Asian Foods with Southern French Varietals & Blends
(Syrah, Grenache & Mourvedre)
The entire premise of balancing Southern French varietal reds – Syrah for its floral, spicy, structural fullness, Grenache for its plush, mildly peppery red fruitiness, and Mourvedre for its dense, meaty texture – draws comparisons to the balancing of ingredients and sensations in Asian style cooking. Beef or pork ribs in sweet, salty, peppery, vinegary, spicy hot, and even downright sticky sauces tend to be problematic for Bordeaux varietals, but not so much for the Southern French.
The advantage of Southern French blends is that their tannin is moderated enough so that they don’t taste so bitter in relation to sweet, sour, salty or spicy sauces, yet retain enough red wine phenolics to digest fatty meats.
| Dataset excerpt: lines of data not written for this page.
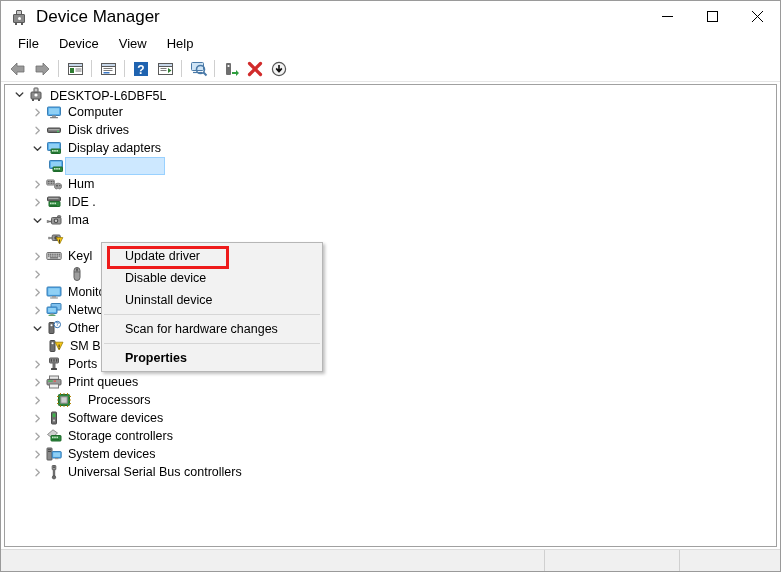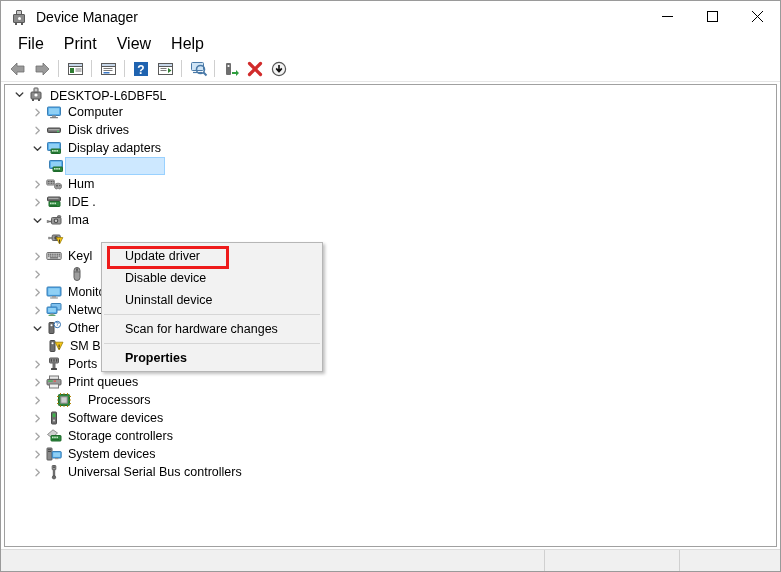--- a/index.html
+++ b/index.html
@@ -44,7 +44,7 @@
   }
   .app-icon .ai-leg1 { left: 5px; }
   .app-icon .ai-leg2 { left: 11px; }
-  #title-text { font-size: 14px; color: #000000; }
+  #title-text { font-size: 17px; color: #000000; }
   #caption-buttons { position: absolute; right: 0; top: 0; display: flex; height: 31px; }
   .cap-btn {
     width: 45px; height: 31px;

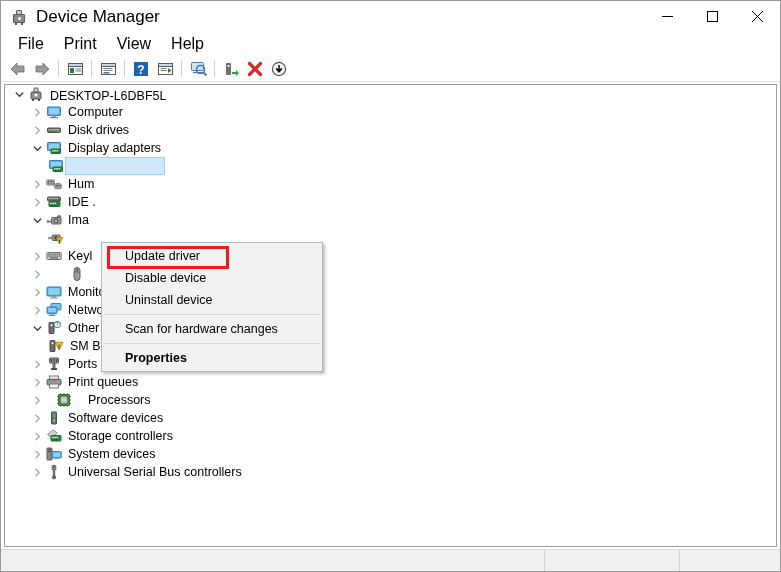--- a/index.html
+++ b/index.html
@@ -60,7 +60,7 @@
     padding-left: 7px;
   }
   .menu-item {
-    font-size: 16px; color: #000000;
+    font-size: 13px; color: #000000;
     padding: 3px 10px 4px 10px;
     white-space: nowrap;
   }

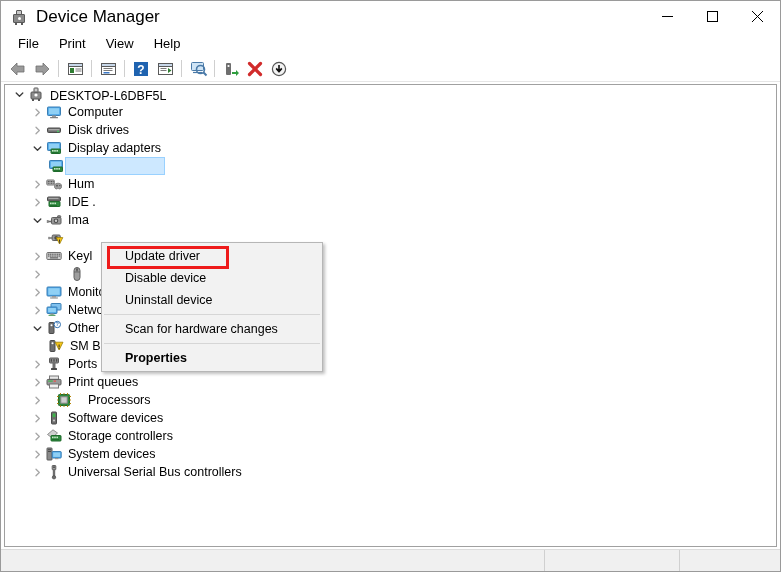--- a/index.html
+++ b/index.html
@@ -193,7 +193,7 @@
 
   <div id="menubar">
     <div class="menu-item">File</div>
-    <div class="menu-item">Print</div>
+    <div class="menu-item">Device</div>
     <div class="menu-item">View</div>
     <div class="menu-item">Help</div>
   </div>

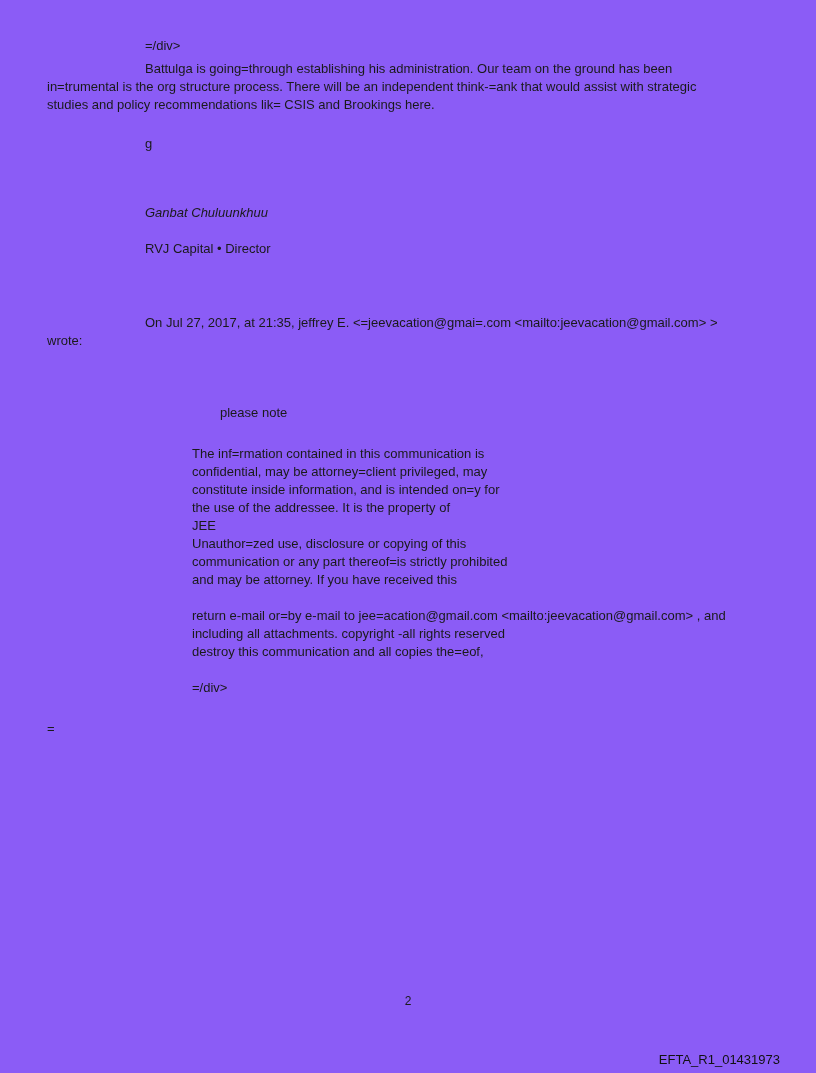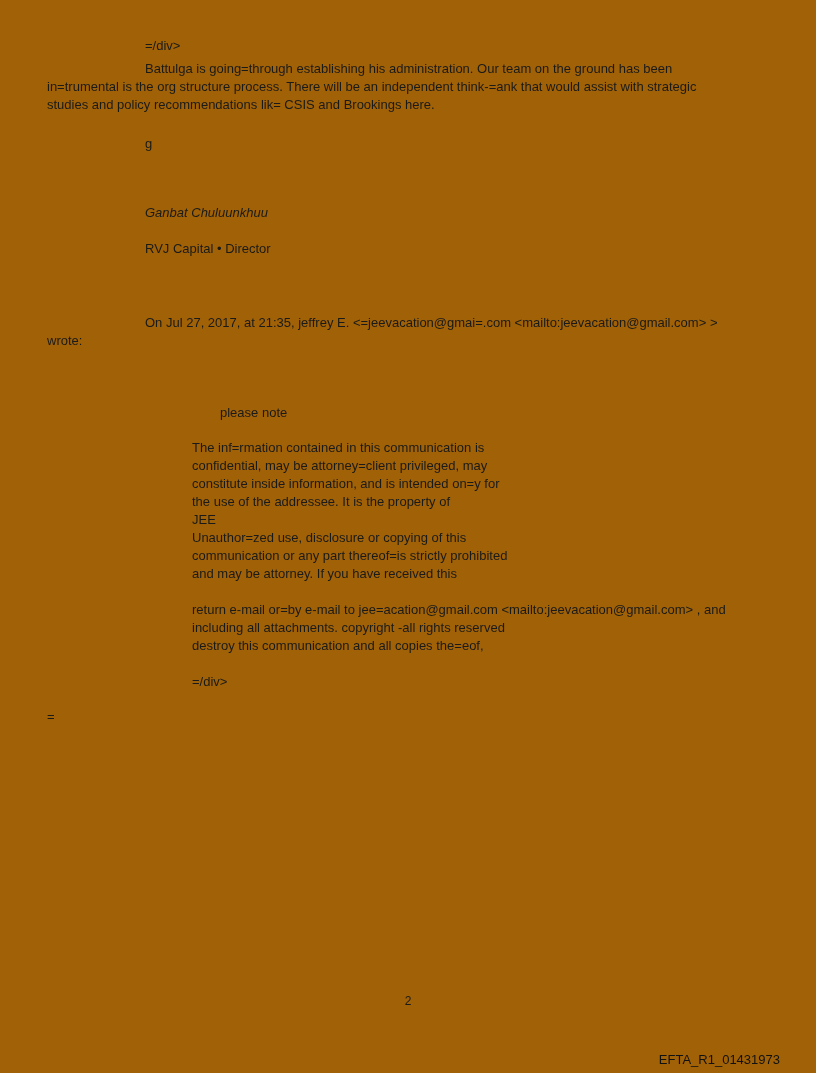--- a/index.html
+++ b/index.html
@@ -7,7 +7,7 @@
     position: relative;
     width: 816px;
     height: 1073px;
-    background: #a16207;
+    background: #8b5cf6;
     font-family: "Liberation Sans", sans-serif;
     font-size: 13px;
     line-height: 18px;

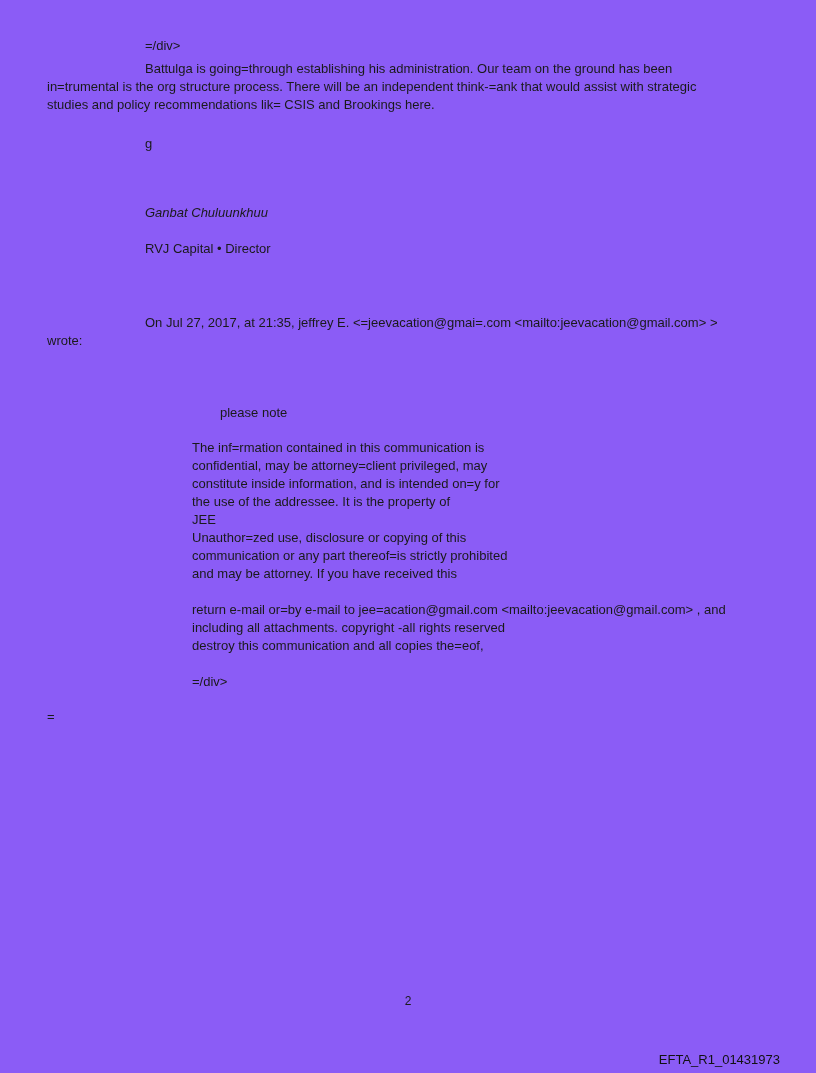--- a/index.html
+++ b/index.html
@@ -31,7 +31,7 @@
   .ind3 { padding-left: 173px; }  
   
   .mt5  { margin-top: 5px; }
-  .mt17 { margin-top: 17px; }
+  .mt17 { margin-top: 23px; }
   .mt18 { margin-top: 18px; }
   .mt21 { margin-top: 21px; }
   .mt51 { margin-top: 51px; font-style: italic; }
This opens the door for the peppercorn-like components natural to Syrah and Grenache to find pleasing flavor bridges in dishes that make use of chiles and other spicy ingredients.
Then there is the factor of umami – specifically, the reaction of salt and acidity when activitated by foods high in amino acids (such as mushrooms, aged cheeses, seaweeds and natural stocks) – which effectively reduces bitter tastes in both wines and dishes.
In the presence of high umami ingredients, typically spicy, sweetly fruited, earth toned Southern French reds tend to taste “milder,” while dishes become more savory. In fact, pure varietal Syrahs – particularly the fruit forward (as opposed to hard and tannic) styles of Australian Shiraz, and many of the new style Syrahs coming from California’s Central Coast and Lodi regions – seem to help the palate achieve umami-related sensory adaptations with considerable ease. It’s no surprise that the dominant style of cooking done in Australia today is pervasively Asian, and the Aussies have no problem, philosophically or sensory related, consuming their biggest Southern French varietals and blends with it!
Asian Foods with Rounder Italian Red Varietals
(Dolcetto, Barbera & Sangiovese)
The range of red wines made from these grapes not only in Italy but also, now, in California is astounding. Each has its charms – Dolcetto a zesty black fruitiness, Barbera an even zestier edged, palate sticking fruitiness, and Sangiovese a mildly zesty, cherry fruit complexity – and all are marked by qualities of slightly elevated acidity, low to medium tannin, and earth related characteristics manifested in multiple ways, from burning leaves and licorice to roasted meat and leather-like nuances.